§ **TRY IT**
Scan the material for the string "none" and copy out every line in which it occurs.

§ **SUPPLIED INFORMATION**

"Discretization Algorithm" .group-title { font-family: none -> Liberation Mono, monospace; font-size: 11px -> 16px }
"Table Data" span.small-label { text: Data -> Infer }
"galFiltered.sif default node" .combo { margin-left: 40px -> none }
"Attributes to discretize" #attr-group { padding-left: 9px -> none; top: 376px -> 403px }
...
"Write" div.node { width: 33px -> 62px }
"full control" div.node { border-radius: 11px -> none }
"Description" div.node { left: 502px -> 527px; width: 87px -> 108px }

§ **RESPONSE**
"Discretization Algorithm" .group-title { font-family: none -> Liberation Mono, monospace; font-size: 11px -> 16px }
"galFiltered.sif default node" .combo { margin-left: 40px -> none }
"Attributes to discretize" #attr-group { padding-left: 9px -> none; top: 376px -> 403px }
"full control" div.node { border-radius: 11px -> none }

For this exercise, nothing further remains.